Hawaiʻi athletics began more than a century ago, with the first football team being fielded in 1909. Through 1923, the UH teams were called the “Deans.” In the final game of the 1923 season, the football team upset Oregon State, with a rainbow appearing over the stadium during the game. Sportswriters began referring to UH teams as the “Rainbows,” and the tradition was born that Hawaii could not lose if a rainbow appeared. The rainbow officially became a part of the school’s athletic logo in 1982 and remained until 2000.
King Kamehameha the Great and his warriors united the Hawaiian Islands, earning the warrior a place of honor in Hawaiian history and an expectation of strength, skill, and a fighting spirit. The UH teams became known as “Rainbow Warriors” long before the name became official in 1974.
When women’s teams were begun in 1972, founder and first women’s athletic director Dr. Donnis Thompson named the teams the “Rainbow Wāhine” with “wāhine” being Hawaiian for women. Both the men’s and the women’s teams have long been known as the “Rainbows” or merely the “‘Bows.”

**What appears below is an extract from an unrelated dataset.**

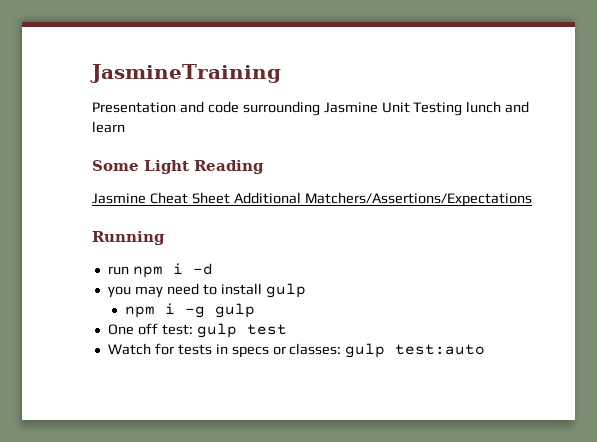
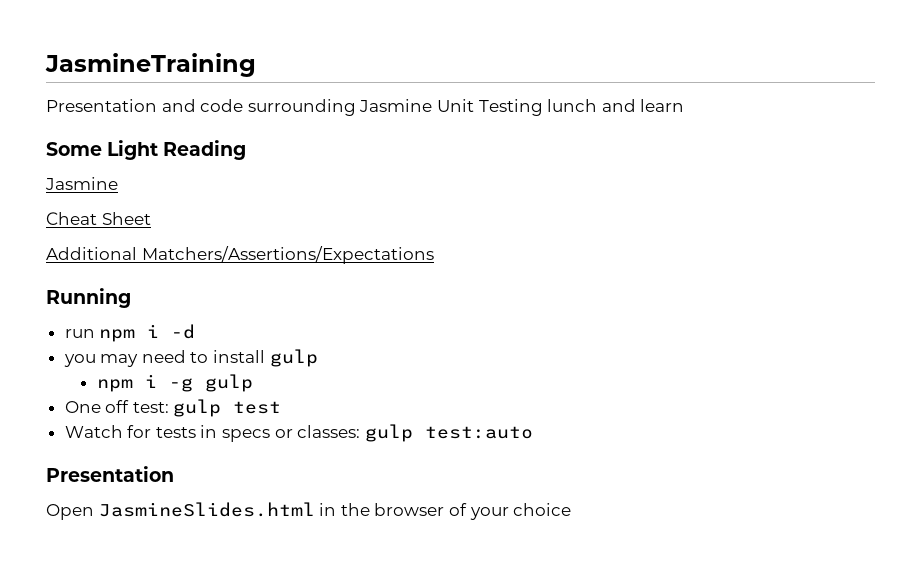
(146, 198) none -> (118, 183) //
(230, 198) none -> (151, 218) //
(486, 349) none -> [46,466,174,482] [46,502,572,520] // Presentation // Open JasmineSlides.html in the browser of your choice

A controversial change in 2000 allowed each team to pick its own team name; the football, men’s volleyball, golf, and tennis teams became the Warriors, while the men’s basketball and swimming & diving teams remained Rainbow Warriors, and the baseball team became the Rainbows. The women’s teams, however, all remained the “Rainbow Wāhine.” At the same time, the school changed its athletics logo to the current stylized “H”, omitting the rainbow of the old logo altogether.